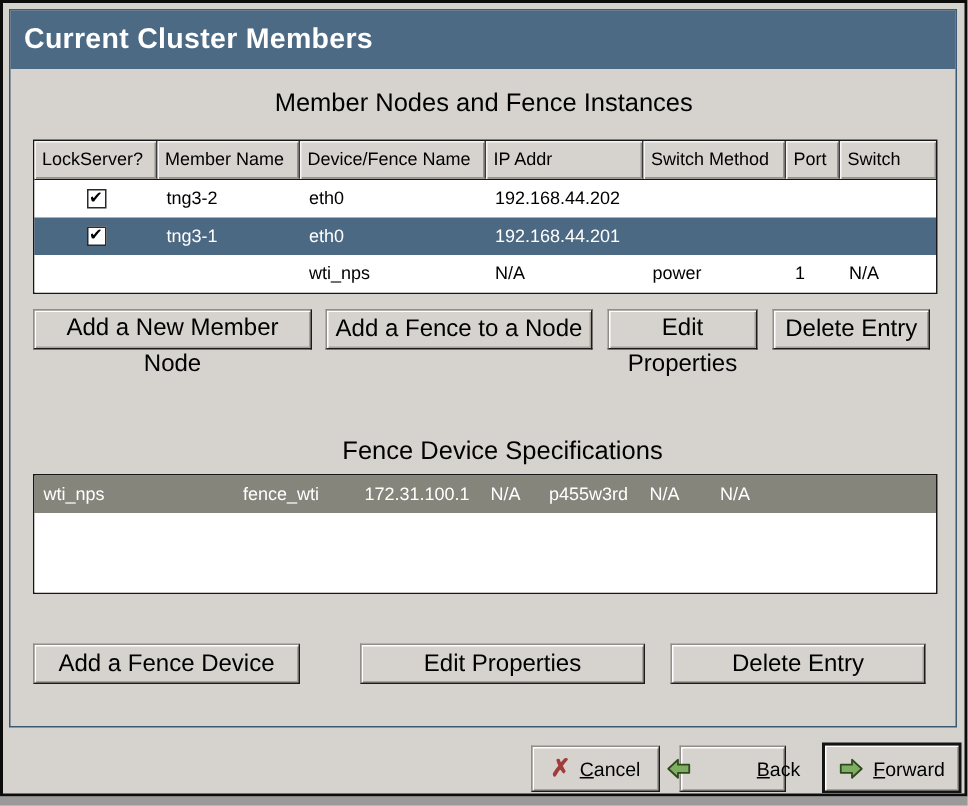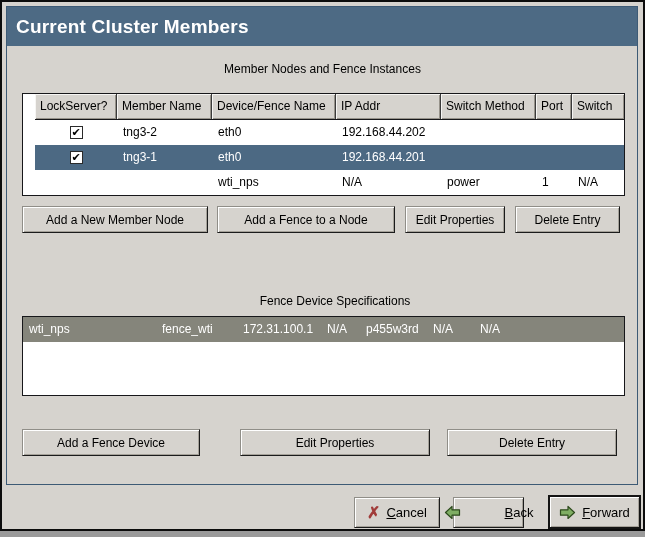--- a/index.html
+++ b/index.html
@@ -16,28 +16,28 @@
   .titlebar {
     position:absolute; left:5px; top:5px; width:630px; height:39px;
     background:#4d6a84; display:flex; align-items:center;
   }
   .titlebar span {
     color:#ffffff; font-size:19px; font-weight:bold; padding-left:9px;
     letter-spacing:0.2px;
   }
   .caption {
     position:absolute; left:0; width:641px; text-align:center;
-    font-size:12px; color:#000; line-height:14px;
+    font-size:17px; color:#000; line-height:14px;
   }
   .tbl {
     position:absolute; left:20px; width:603px;
     border:1px solid #17171a; background:#ffffff;
   }
   .thead { display:grid; height:26px; background:#d6d3ce; border-bottom:1px solid #17171a; }
-  .t1 { grid-template-columns:82px 95px 124px 105px 95px 36px 1fr;margin-left:12px; }
+  .t1 { grid-template-columns:82px 95px 124px 105px 95px 36px 1fr; }
   .t2 { grid-template-columns:133px 81px 84px 39px 67px 47px 1fr; }
   .th {
     font-size:12px; line-height:25px; padding-left:5px; color:#000;
     background:#d6d3ce; overflow:hidden; white-space:nowrap;
     box-shadow:inset 1px 1px 0 #f6f5f3, inset -1px -1px 0 #96928a;
     border-right:1px solid #3b3b3b;
   }
   .th:last-child { border-right:none; }
   .trow { display:grid; height:25px; background:#ffffff; color:#000; }
   .trow.sel-blue { background:#4c6983; color:#ffffff; }
@@ -46,21 +46,21 @@
     font-size:12px; line-height:25px; padding-left:6px;
     overflow:hidden; white-space:nowrap;
   }
   .cbcell { display:flex; align-items:center; justify-content:center; padding:0; }
   .cb {
     width:13px; height:13px; background:#ffffff; border:1px solid #2a2a2a;
     font-size:11px; line-height:11px; text-align:center; color:#000;
   }
   .gbtn {
     position:absolute; height:27px; background:#d6d3ce; color:#000;
-    font-family:"Liberation Sans", sans-serif; font-size:12px;
+    font-family:"Liberation Sans", sans-serif; font-size:16px;
     border:1px solid; border-color:#908e88 #1b1b1b #1b1b1b #908e88;
     box-shadow:inset 1px 1px 0 #ffffff, inset -1px -1px 0 #a5a199;
     text-align:center; line-height:24px; cursor:default;
   }
   .fbtn {
     position:absolute; height:31px; background:#d6d3ce; color:#000;
     font-family:"Liberation Sans", sans-serif; font-size:13px;
     border:1px solid; border-color:#908e88 #1b1b1b #1b1b1b #908e88;
     box-shadow:inset 1px 1px 0 #ffffff, inset -1px -1px 0 #a5a199;
     display:inline-flex; align-items:center; justify-content:center; gap:6px;

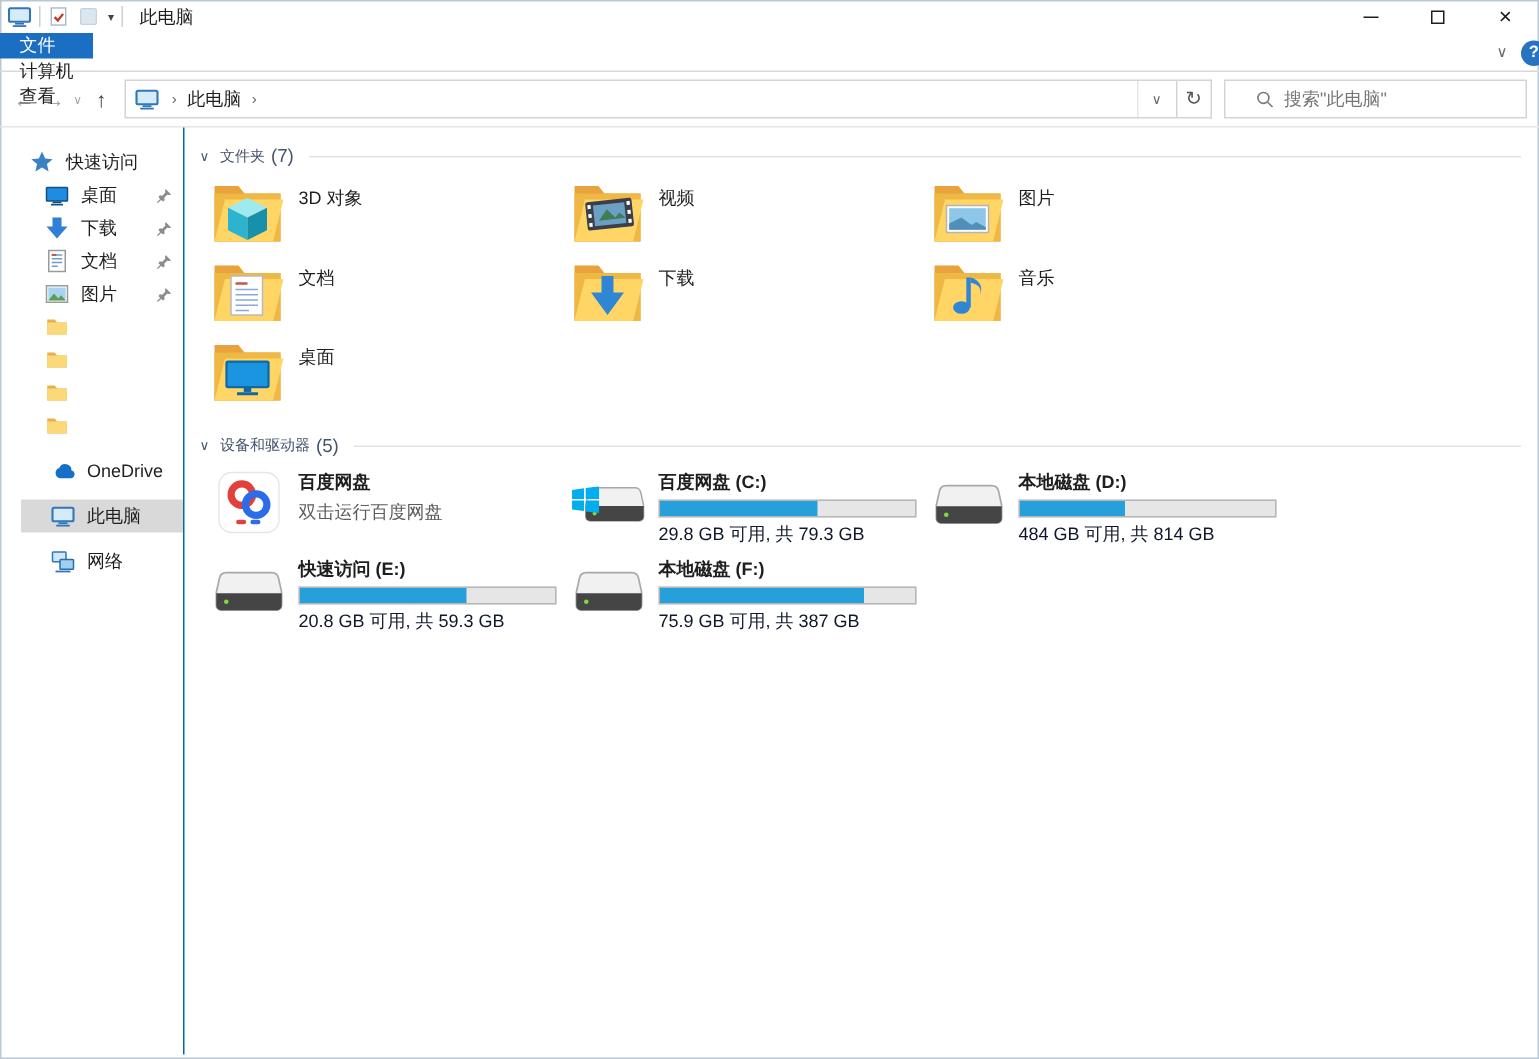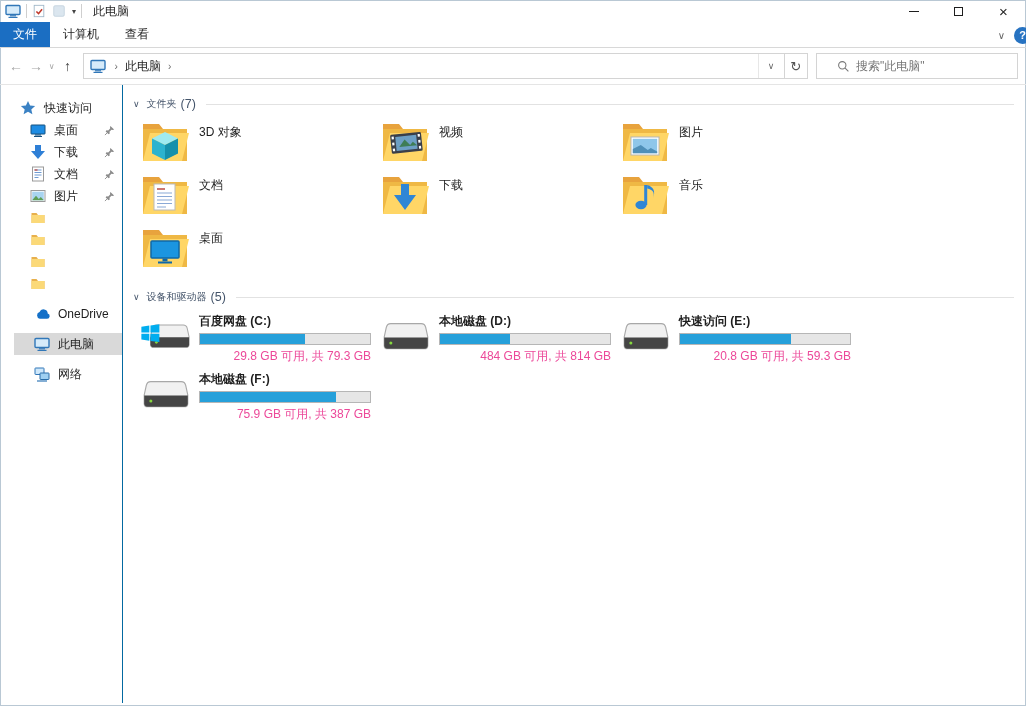--- a/index.html
+++ b/index.html
@@ -18,21 +18,21 @@
   .qat svg { width:14px; height:14px; }
   .qat-drop { font-size:8px; color:#444; }
   .tb-title { margin-left:6px; font-size:12px; }
   .win-btns { margin-left:auto; display:flex; height:22px; }
   .win-btn { width:45px; height:22px; display:flex; align-items:center; justify-content:center; color:#1e1e1e; }
   .min-glyph { width:10px; height:1px; background:#1e1e1e; display:inline-block; }
   .max-glyph { width:9px; height:9px; border:1px solid #1e1e1e; display:inline-block; }
   .close-glyph { font-size:15px; line-height:1; }
   
   .ribbon { height:26px; display:flex; align-items:stretch; border-bottom:1px solid #d8d8d8; position:relative; }
-  .tabs { display:flex; }
+  .tabs { display:flex;flex-direction:column; }
   .tab { padding:0 13px; display:flex; align-items:center; cursor:default; }
   .tab.active { background:#1b6ec2; color:#fff; }
   .ribbon-right { position:absolute; right:0; top:0; height:26px; display:flex; align-items:center; gap:9px; overflow:hidden; padding-right:0; }
   .ribbon-chev { color:#666; font-size:10px; }
   .help-circle { width:17px; height:17px; border-radius:50%; background:#2773c2; color:#fff;
     font-size:11px; font-weight:bold; display:flex; align-items:center; justify-content:center; margin-right:-5px; }
   
   .navrow { height:37px; display:flex; align-items:center; padding:0 8px 0 6px; border-bottom:1px solid #e5e5e5; }
   .nav-btn { width:24px; text-align:center; font-size:14px; }
   .nav-disabled { color:#a6a6a6; }
@@ -71,21 +71,21 @@
   .tile { display:flex; cursor:default; }
   .f-icon { width:48px; height:44px; flex-shrink:0; }
   .tile-label { margin-left:10px; padding-top:5px; }
   .d-icon { width:50px; height:36px; flex-shrink:0; margin-top:6px; }
   .d-icon.sq { width:42px; height:42px; margin:2px 4px 0 4px; }
   .d-info { margin-left:8px; padding-top:1px; }
   .d-name { font-weight:bold; }
   .d-sub { color:#5c5c5c; margin-top:3px; }
   .d-bar { width:172px; height:12px; border:1px solid #b6b6b6; background:#e6e6e6; margin:3px 0 3px; }
   .d-fill { height:100%; background:#26a0da; }
-  .d-cap { color:#ec4899;text-align:right; }
+  .d-cap { color:#0f172a; }
   .hidden-defs { position:absolute; width:0; height:0; overflow:hidden; }
 </style>
 </head>
 <body>
 
 <svg class="hidden-defs" xmlns="http://www.w3.org/2000/svg" aria-hidden="true">
   <defs>
     <symbol id="i-thispc" viewBox="0 0 16 16">
       <rect x="1" y="2.5" width="14" height="9" rx="1" fill="#d6ebfa" stroke="#3177b8" stroke-width="1.4"></rect>
       <rect x="5" y="12.2" width="6" height="1.2" fill="#3177b8"></rect>
@@ -455,20 +455,30 @@
 
     <div class="section">
       <div class="section-header">
         <span class="sec-chev">∨</span>
         <span class="sec-title">设备和驱动器</span>
         <span class="sec-count">(5)</span>
         <span class="sec-rule"></span>
       </div>
       <div class="tile-grid drive-grid">
 
+      <div class="tile drive-tile">
+            <svg class="d-icon sq">
+              <use href="#i-baidu"></use>
+            </svg>
+            <div class="d-info">
+              <div class="d-name">百度网盘</div>
+              <div class="d-sub">双击运行百度网盘</div>
+
+            </div>
+          </div>
           <div class="tile drive-tile">
             <svg class="d-icon">
               <use href="#i-drive-windows"></use>
             </svg>
             <div class="d-info">
               <div class="d-name">百度网盘 (C:)</div>
 
               <div class="d-bar">
                 <div class="d-fill" style="width: 62%;"></div>
               </div>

[YOUR ASSIGNMENT]
Output must match the lines from the start of the records above through the line that contains "position:absolute; left:20px; width:603px;", exactly and with every picture removed.

[WRITTEN REPLY]
--- a/index.html
+++ b/index.html
@@ -16,28 +16,28 @@
   .titlebar {
     position:absolute; left:5px; top:5px; width:630px; height:39px;
     background:#4d6a84; display:flex; align-items:center;
   }
   .titlebar span {
     color:#ffffff; font-size:19px; font-weight:bold; padding-left:9px;
     letter-spacing:0.2px;
   }
   .caption {
     position:absolute; left:0; width:641px; text-align:center;
-    font-size:12px; color:#000; line-height:14px;
+    font-size:17px; color:#000; line-height:14px;
   }
   .tbl {
     position:absolute; left:20px; width:603px;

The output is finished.